There's overwhelming evidence, in fact, that it's untrue that "If people want to die by suicide, we can't stop them." Una's no-nonsense yanking of Red Cross from Despair's cave is, here too, a model. Studies have repeatedly shown that when suicide-prevention barriers are added to a bridge, the number of suicides from that bridge drops, and the number of suicides from other bridges nearby does not rise. After 1963, Joiner reports, suicides in Britain dropped by a third merely because that year "Britain switched from coke gas to natural gas for domestic use" and "coke gas is far more lethal." The rates didn't rise again later.

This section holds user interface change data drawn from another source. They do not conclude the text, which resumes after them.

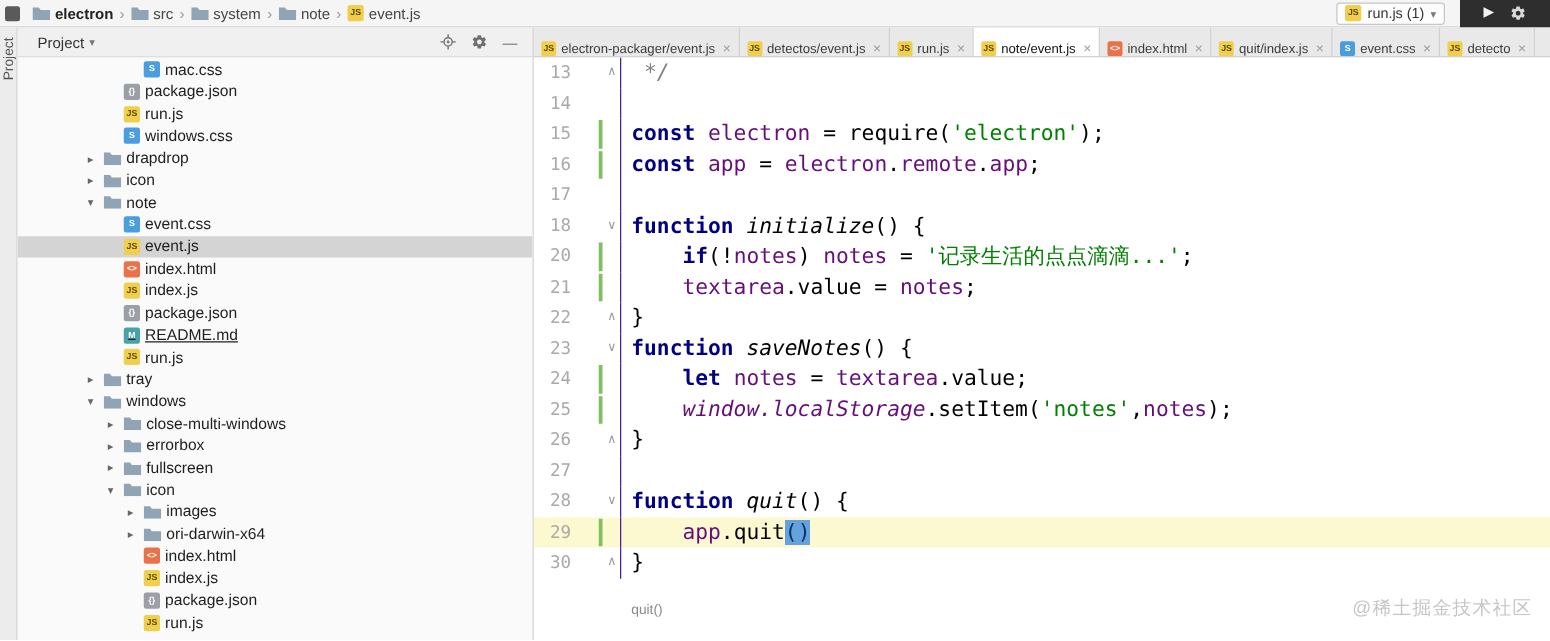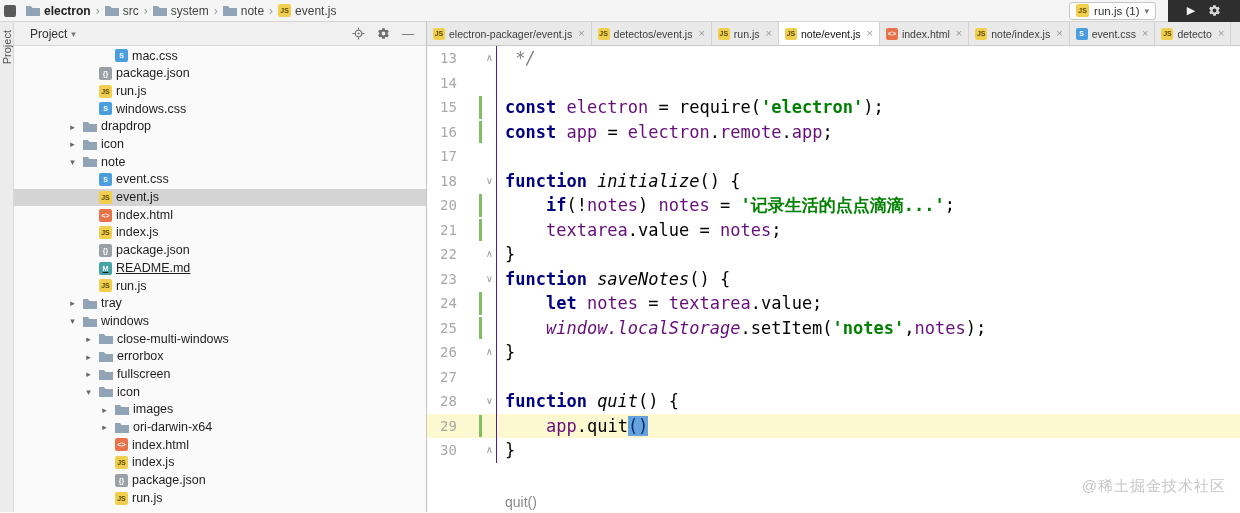--- a/index.html
+++ b/index.html
@@ -56,7 +56,7 @@
   .edcol { flex:1; min-width:0; display:flex; flex-direction:column; }
   .tabs { height:24px; flex:none; display:flex; align-items:stretch; background:#e9e9e9;
           border-bottom:1px solid #c9c9c9; overflow:hidden; }
-  .tab { display:flex; align-items:center; gap:4px; padding:0 6px; border-right:1px solid #d2d2d2;
+  .tab { display:flex; align-items:flex-end; gap:4px; padding:0 6px; border-right:1px solid #d2d2d2;
          font-size:10.5px; color:#3c3c3c; white-space:nowrap; flex:none; }
   .tab.active { background:#ffffff; color:#111; }
   .tab .close { color:#9a9a9a; font-size:11px; margin-left:2px; line-height:1; }

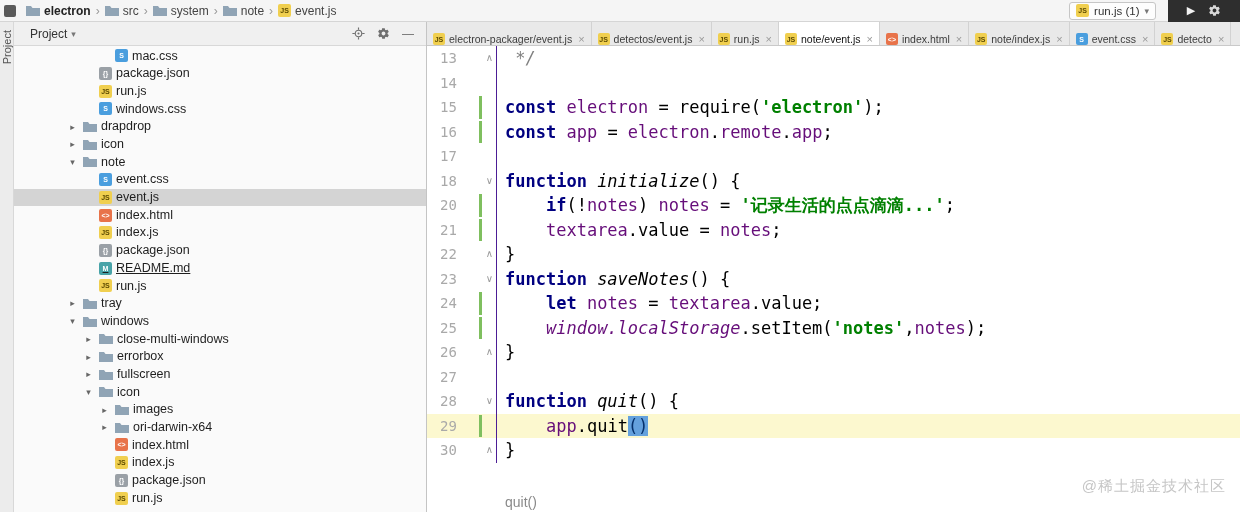--- a/index.html
+++ b/index.html
@@ -386,7 +386,7 @@
           </div>
           <div class="tab">
             <span class="fico js">JS</span>
-            <span>note/index.js</span>
+            <span>quit/index.js</span>
             <span class="close">×</span>
           </div>
           <div class="tab">

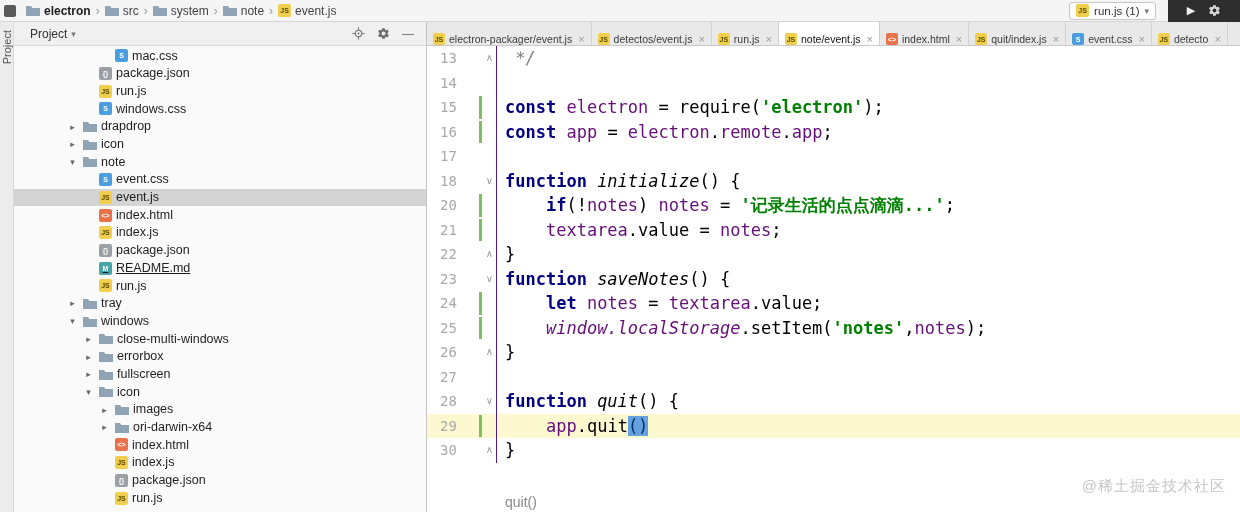--- a/index.html
+++ b/index.html
@@ -78,7 +78,7 @@
   .t-v  { color:#660e7a; }
   .t-vi { color:#660e7a; font-style:italic; }
   .t-fn { color:#000000; font-style:italic; }
-  .t-s  { color:#008000; font-weight:bold; }
+  .t-s  { color:#008000; font-weight:normal; }
   .t-c  { color:#808080; font-style:italic; }
   .t-sel{ background:#64a1dd; color:#06316b; }
 

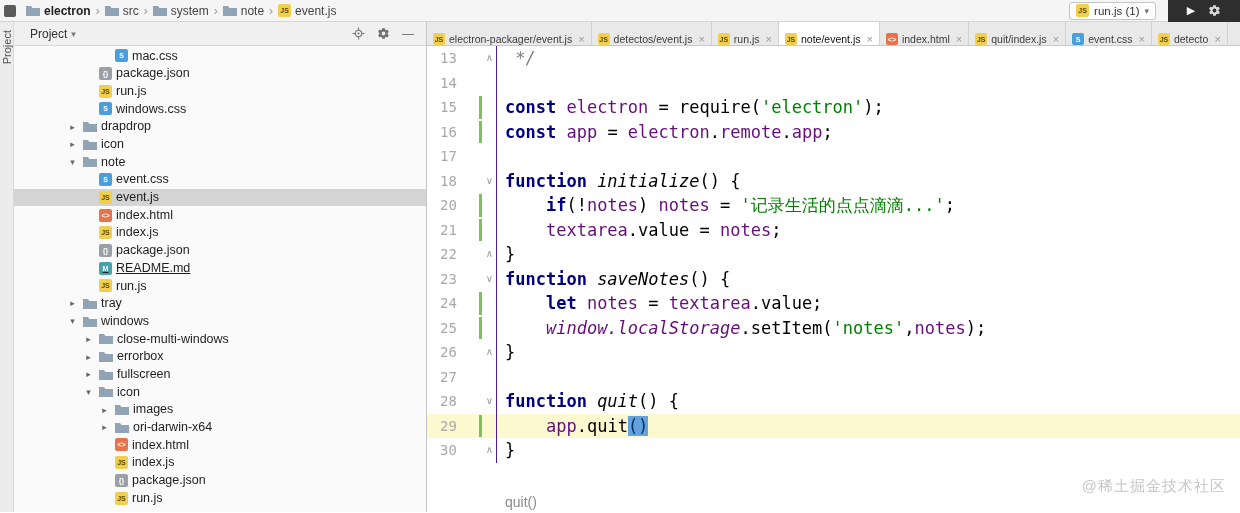--- a/index.html
+++ b/index.html
@@ -82,7 +82,7 @@
   .t-c  { color:#808080; font-style:italic; }
   .t-sel{ background:#64a1dd; color:#06316b; }
 
-  .hint { position:absolute; left:78px; bottom:2px; font-size:14px; color:#8a8a8a;text-align:center; }
+  .hint { position:absolute; left:78px; bottom:18px; font-size:11px; color:#8a8a8a;text-align:center; }
   .watermark { position:absolute; right:14px; bottom:16px; font-size:15px; color:#c6c6c6;
                letter-spacing:1px; }
 </style>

Similarly, when Britain outlawed packages of acetaminophen and aspirin containing more than 32 pills, deaths by overdose of those drugs dropped 22 percent, and that decrease, too, became permanent. After Australia banned automatic and semi-automatic weapons in 1996, suicide by firearms dropped from about 492 yearly to 247, and no increases in other methods of death was observed.

Everyone who attempts suicide is ambivalent, Joiner believes, and therefore apparently contingent factors can be decisive, such as  access to means and minor positive or negative social signals. The person contemplating suicide isn't seeing the big picture, and this is why only about a quarter leave notes, and why those few notes tend to focus on practical, short-term matters, like where to find the keys to the car. Joiner refers to this as "cognitive constriction," and Red Cross certainly falls into it. He forgets, after all, about a whole dragon.